Il colpo per il governo Macron è sicuramente duro: Macron aveva puntato molto su Hulot per accreditare l’immagine di un esecutivo forte e determinato sul fronte ambientale. Hulot è noto in Francia come conduttore di “Ushuaia Nature”, una trasmissione televisiva che tra il 1987 e il 1996 ha contribuitoa sensibilizzare ai temi ecologisti, denunciando l’immobilismo della politica di fronte alle emergenze dell’ambiente.

«Prendo la decisione più difficile della mia vita», ha detto dai microfoni di France Inter con la voce rotta dall’emozione. «Non voglio più mentire a me stesso, e dare l’illusione che la mia presenza al governo significhi che  siamo all’altezza delle sfide ambientali. Non ci credo più».

Poche parole per le sue dimissioni in diretta, come conviene ad una vecchia volpe dell’informazione che tra il dire e non dire opta per un misto di retorica e di trasparenza disarmante, che orientano meglio di dieci slogan.

«Abbiamo cominciato a ridurre l’utilizzo dei pesticidi? La risposta è no. A fermare l’erosione della biodiversita? La risposta è no. Ad arrestare l’artificializzazione del suolo? La risposta è no».

Di grande efficacità mediatica anche l’irriverenza protocollare del suo gesto: le dimissioni in diretta, senza informare preventivamente Macron. «Se lo avessi informato prima, avrebbe cercato di convincermi a non farlo».

Ma non ci sarebbe comunque riuscito: le delusioni per Hulot sono già troppe, e hanno tutte un comune denominatore: la lettera elle di «lobby».

Ventiquattr’ore prima dell’annuncio delle dimissioni di Hulot, Macron aveva fatto un regalone ai cacciatori francesi firmando l’autorizzazione a dimezzare il costo del permesso di caccia da 400 a 200 Euro. Un regalone da tre milioni di voti.

Glifosato: Hulot ha convinto l’esecutivo a rifiutare la proposta della Commissione Europea di autorizzare il pesticida ancora per dieci anni, ma ha dovuto digerire una moratoria di tre anni in cui la cangerogenicità del glifosato continuerà a mietere vittime (e la Monsanto continuerà a rimpianguare le sue casse).
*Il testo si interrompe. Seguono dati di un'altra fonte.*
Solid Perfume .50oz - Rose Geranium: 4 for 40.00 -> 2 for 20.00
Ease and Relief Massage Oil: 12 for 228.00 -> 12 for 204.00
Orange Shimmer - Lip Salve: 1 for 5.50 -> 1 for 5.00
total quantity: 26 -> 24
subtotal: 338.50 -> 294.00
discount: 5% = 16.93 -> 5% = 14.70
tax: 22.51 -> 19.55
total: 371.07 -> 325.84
Olio di palma: non sia mai Macron dovesse deludere gli amici della Total, si continua ad importare olio di palma per alimentare la bioraffineria della Total di Mède, vicino Marsiglia. Altro pugno nello stomaco a Hulot.

Ma è sul fronte energetico che la débacle è più evidente: la denominazione specifica del ministero di Hulot è «Ministero della transizione ecologica e solidare».

Obiettivo neutralità carbone: entro il 2022 abbandono del carbone come fonte energetica, entro il 2040 stop alla commercializzazione di auto a benzina, progressiva riduzione del ricorso al nucleare. Belli i palette messi, ma un fiasco annunciato secondo l’ultimo rapporto di RTE (Réseau de Transport d’Électricité de France).

Sulla protezione della biodiversità, nei giorni scorsi gli ecologisti esultavano per l’imminente pubblicazione di un decreto atteso da otto anni, che dà ai prefetti poteri importanti per la protezione dei biotopi e gli habitat naturali. La consultazione pubblica si è aperta sul sito del Ministero della transizione ecologica e solidare il 24 agosto, si chiuderà il 19 settembre.

Ma nel frattempo, Hulot ha gettato la spugna. Avanti il prossimo.